---- Data section

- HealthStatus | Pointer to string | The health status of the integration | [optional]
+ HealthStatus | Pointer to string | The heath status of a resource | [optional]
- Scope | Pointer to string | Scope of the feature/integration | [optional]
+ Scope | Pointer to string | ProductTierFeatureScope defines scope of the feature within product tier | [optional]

--------
---- Data section

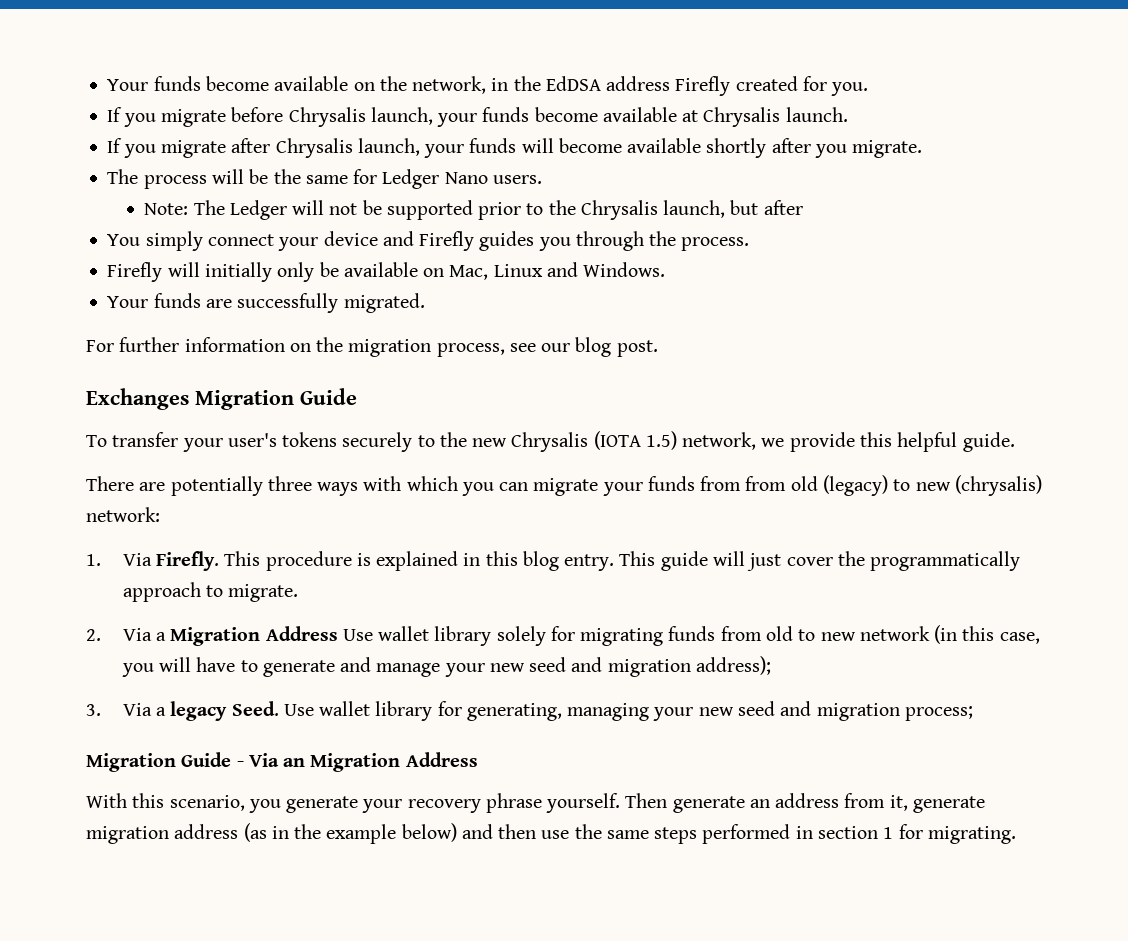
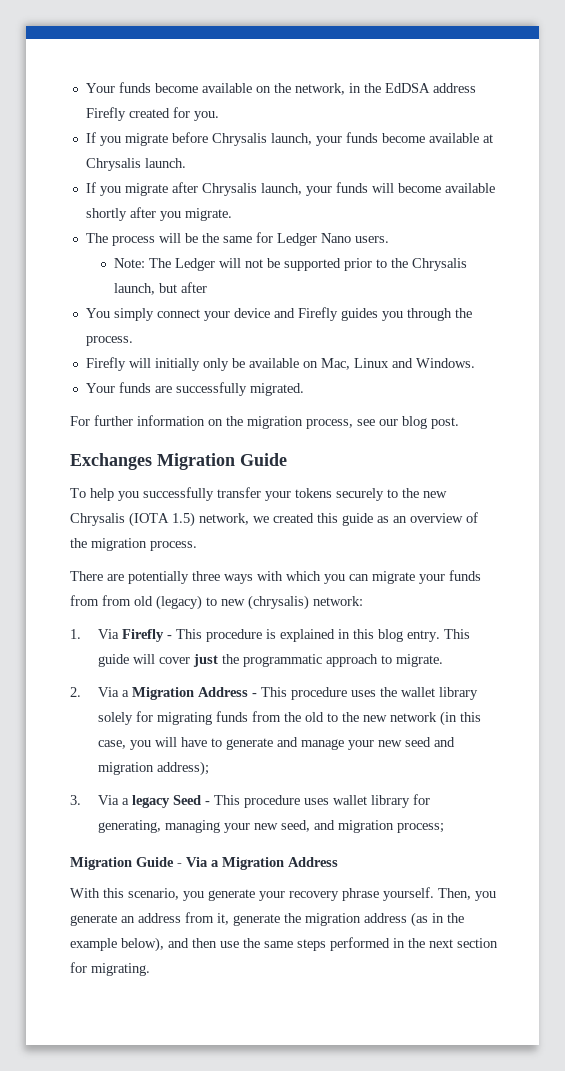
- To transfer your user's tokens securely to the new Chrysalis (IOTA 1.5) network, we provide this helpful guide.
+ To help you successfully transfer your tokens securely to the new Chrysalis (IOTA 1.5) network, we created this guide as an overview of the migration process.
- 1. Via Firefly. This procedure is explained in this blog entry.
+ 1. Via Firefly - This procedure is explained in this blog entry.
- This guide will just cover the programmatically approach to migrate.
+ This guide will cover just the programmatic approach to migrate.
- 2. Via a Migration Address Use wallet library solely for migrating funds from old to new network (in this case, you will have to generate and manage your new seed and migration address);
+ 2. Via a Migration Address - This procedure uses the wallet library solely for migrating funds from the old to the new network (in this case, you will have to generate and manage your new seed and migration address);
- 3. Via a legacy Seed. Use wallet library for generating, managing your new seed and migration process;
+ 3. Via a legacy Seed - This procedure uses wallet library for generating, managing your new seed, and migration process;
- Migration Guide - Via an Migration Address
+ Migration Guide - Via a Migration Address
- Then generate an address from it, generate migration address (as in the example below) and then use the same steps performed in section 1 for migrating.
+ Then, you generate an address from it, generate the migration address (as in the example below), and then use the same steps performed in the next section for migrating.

--------

Your assignment. Using only the entries above, output the line with "- HealthStatus |", the line with "tier | [optional]", and all lines between them, exactly as they stand.

Result.
- HealthStatus | Pointer to string | The health status of the integration | [optional]
+ HealthStatus | Pointer to string | The heath status of a resource | [optional]
- Scope | Pointer to string | Scope of the feature/integration | [optional]
+ Scope | Pointer to string | ProductTierFeatureScope defines scope of the feature within product tier | [optional]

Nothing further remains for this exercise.